TPI website basic example is fragile #640

tasdomas · 2022-08-05T12:19:58Z

I found this while testing out basic example in the README

If a user were to set spot to anything other than 0, the task will fail to start:

TPI [INFO] LOG 0 >> 2022-08-05 11:20:29 Started tpi-task.service.                           
TPI [INFO] LOG 0 >> 2022-08-05 11:20:29 (re)starting training loop from 1337 up to 1337 epochs
TPI [INFO] LOG 0 >> 2022-08-05 11:20:30 1337                                                
TPI [INFO] LOG 0 >> 2022-08-05 11:20:50 Error: invalid argument "0.05" for "--spot" flag: strconv.ParseBool: parsing "0.05": invalid syntax
TPI [INFO] LOG 0 >> 2022-08-05 11:20:50 tpi-task.service: Control process exited, code=exited, status=1/FAILURE
TPI [INFO] LOG 0 >> 2022-08-05 11:20:50 tpi-task.service: Failed with result 'exit-code'.

An example main.tf that reproduces this (the only line changed is spot = 0.05):

terraform {
  required_providers { iterative = { source = "github.com/iterative/iterative" } }
}
provider "iterative" {}

resource "iterative_task" "example" {
  cloud      = "az" # or any of: gcp, az, k8s
  machine    = "m"   # medium. Or any of: l, xl, m+k80, xl+v100, ...
  spot       = 0.05     # auto-price. Default -1 to disable, or >0 for hourly USD limit
  disk_size  = -1    # GB. Default -1 for automatic
  permission_set = "/subscriptions/cee76754-ef49-49f7-b371-f6841fa82182/resourceGroups/domas-test-rg/providers/Microsoft.ManagedIdentity/userAssignedIdentities/domas-test-managed-identity"
  storage {
    workdir = "."       # default blank (don't upload)
    output  = "results" # default blank (don't download). Relative to workdir
  }
  script = <<-END
    #!/bin/bash

    # create output directory if needed
    mkdir -p results
    # read last result (in case of spot/preemptible instance recovery)
    if test -f results/epoch.txt; then EPOCH="$(cat results/epoch.txt)"; fi
    EPOCH=$${EPOCH:-1}  # start from 1 if last result not found

    echo "(re)starting training loop from $EPOCH up to 1337 epochs"
    for epoch in $(seq $EPOCH 1337); do
      sleep 1
      echo "$epoch" | tee results/epoch.txt
    done
  END
}

This is caused by multiple decisions at multiple levels:

the tpi binary attempts to interpret a main.tf file for parameters
the tpi binary expects spot to parse as a boolean

There are several ways to address this, including updating the basic terraform configuration example, but I think the way tpi parses the spot field needs to be changed.

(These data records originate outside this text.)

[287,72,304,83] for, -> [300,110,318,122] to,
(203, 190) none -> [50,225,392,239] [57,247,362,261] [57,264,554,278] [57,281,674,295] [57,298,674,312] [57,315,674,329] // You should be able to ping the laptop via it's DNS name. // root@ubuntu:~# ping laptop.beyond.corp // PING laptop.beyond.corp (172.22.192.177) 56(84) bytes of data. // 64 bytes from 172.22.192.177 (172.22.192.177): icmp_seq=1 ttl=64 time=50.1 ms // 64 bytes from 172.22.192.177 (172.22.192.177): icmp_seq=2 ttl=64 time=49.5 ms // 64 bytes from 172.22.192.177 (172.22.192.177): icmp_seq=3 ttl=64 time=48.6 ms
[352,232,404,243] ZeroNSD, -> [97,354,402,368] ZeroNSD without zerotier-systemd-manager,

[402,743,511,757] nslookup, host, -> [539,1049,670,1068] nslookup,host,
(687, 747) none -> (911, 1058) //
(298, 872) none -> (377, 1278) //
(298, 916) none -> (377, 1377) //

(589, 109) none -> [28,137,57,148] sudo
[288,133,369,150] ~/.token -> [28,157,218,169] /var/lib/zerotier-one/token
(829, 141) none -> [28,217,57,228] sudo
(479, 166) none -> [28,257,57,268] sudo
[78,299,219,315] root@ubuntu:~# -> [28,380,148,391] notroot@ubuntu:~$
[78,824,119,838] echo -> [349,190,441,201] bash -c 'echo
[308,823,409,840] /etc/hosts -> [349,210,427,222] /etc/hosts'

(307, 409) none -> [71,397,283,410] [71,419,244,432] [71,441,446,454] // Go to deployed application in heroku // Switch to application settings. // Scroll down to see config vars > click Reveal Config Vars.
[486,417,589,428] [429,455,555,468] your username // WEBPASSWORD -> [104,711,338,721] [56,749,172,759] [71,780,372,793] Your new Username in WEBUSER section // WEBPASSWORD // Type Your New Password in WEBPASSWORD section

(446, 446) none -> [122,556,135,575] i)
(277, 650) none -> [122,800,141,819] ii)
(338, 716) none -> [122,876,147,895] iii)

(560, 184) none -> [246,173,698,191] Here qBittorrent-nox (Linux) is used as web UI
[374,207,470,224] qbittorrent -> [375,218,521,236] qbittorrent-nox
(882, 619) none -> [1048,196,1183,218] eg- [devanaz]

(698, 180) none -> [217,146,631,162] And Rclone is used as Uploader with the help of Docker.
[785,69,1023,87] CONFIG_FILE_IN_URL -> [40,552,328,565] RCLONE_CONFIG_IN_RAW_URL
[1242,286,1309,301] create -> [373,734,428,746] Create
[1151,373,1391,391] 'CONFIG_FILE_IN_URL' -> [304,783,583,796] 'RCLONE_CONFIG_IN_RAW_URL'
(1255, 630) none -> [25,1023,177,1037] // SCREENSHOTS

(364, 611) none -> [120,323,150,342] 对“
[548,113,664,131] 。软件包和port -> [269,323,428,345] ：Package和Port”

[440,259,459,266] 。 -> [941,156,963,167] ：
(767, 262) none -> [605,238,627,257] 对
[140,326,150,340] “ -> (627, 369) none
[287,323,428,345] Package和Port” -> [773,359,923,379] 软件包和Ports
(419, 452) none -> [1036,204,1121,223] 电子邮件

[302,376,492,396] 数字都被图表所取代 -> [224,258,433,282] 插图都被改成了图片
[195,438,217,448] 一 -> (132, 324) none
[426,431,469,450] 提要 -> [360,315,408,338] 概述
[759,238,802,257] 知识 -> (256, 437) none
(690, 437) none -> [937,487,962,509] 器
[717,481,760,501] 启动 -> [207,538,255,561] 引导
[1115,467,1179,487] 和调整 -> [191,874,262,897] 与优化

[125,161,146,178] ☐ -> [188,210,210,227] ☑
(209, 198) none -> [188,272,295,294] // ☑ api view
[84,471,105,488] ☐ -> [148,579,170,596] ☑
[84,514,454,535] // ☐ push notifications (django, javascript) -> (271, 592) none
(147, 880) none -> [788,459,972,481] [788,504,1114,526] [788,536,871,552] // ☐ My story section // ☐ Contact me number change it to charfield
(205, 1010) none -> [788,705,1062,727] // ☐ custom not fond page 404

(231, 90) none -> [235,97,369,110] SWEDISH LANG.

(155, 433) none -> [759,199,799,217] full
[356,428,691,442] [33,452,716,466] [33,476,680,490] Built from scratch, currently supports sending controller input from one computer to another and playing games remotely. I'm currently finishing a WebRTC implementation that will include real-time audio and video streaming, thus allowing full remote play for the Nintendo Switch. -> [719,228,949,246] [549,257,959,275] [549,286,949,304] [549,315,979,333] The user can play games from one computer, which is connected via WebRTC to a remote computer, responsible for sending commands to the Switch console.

The text was updated successfully, but these errors were encountered:

0x2b3bfa0 · 2022-08-05T12:37:01Z

We could set spot to Float64Var instead of BoolVar so it's consistent with the legacy Terraform schema.

terraform-provider-iterative/cmd/create/create.go

Line 53 in 142cd5b

cmd.Flags().BoolVar(&o.Spot, "spot", false, "use spot instances")

0x2b3bfa0 · 2022-08-05T12:39:30Z

However, asking users to pass --spot=0 in order to enable automatic spot pricing seems rather counterintuitive to me. I'd even ask myself whether allowing specifying a fixed spot price is a good idea. 🤔

casperdcl · 2022-08-05T13:18:53Z

whether allowing specifying a fixed spot price is a good idea

Do all clouds guarantee default(auto) spot pricing < on-demand?

tasdomas · 2022-08-05T13:54:14Z

I think the root cause of this is using the same binary for the CLI tool, for instance shutdown in provisioned machines and as a terraform provider plugin. I don't think there would be any harm in separating the three. The only blocking issue would be finding proper names for the three..

0x2b3bfa0 · 2022-08-05T22:09:33Z

Do all clouds guarantee default(auto) spot pricing < on-demand?

✅ `aws`

No maximum price: Your Spot Instance will launch at the current Spot price. The price will never exceed the On-Demand price. (Recommended)

✅ `az`

The VM will not be evicted for pricing reasons. The max price will be the current price, up to the price for standard VMs. You will never be charged above the standard price.

❓ `gcp`

Not applicable

0x2b3bfa0 · 2022-08-05T22:17:54Z

I think the root cause¹ of this is using the same binary for the CLI tool, for instance shutdown in provisioned machines and as a terraform provider plugin.

Using the same binary as a Terraform provider and as a command line tool is definitely a bizarre choice. Still, it's not directly related to the float64 versus bool conundrum; API should look the same everywhere if it makes sense.

I don't think there would be any harm in separating the three.

The devil is in the details, but yes, task can be safely extracted as a module without changing a single byte of the code apart from the name.

The only blocking issue would be finding proper names for the three.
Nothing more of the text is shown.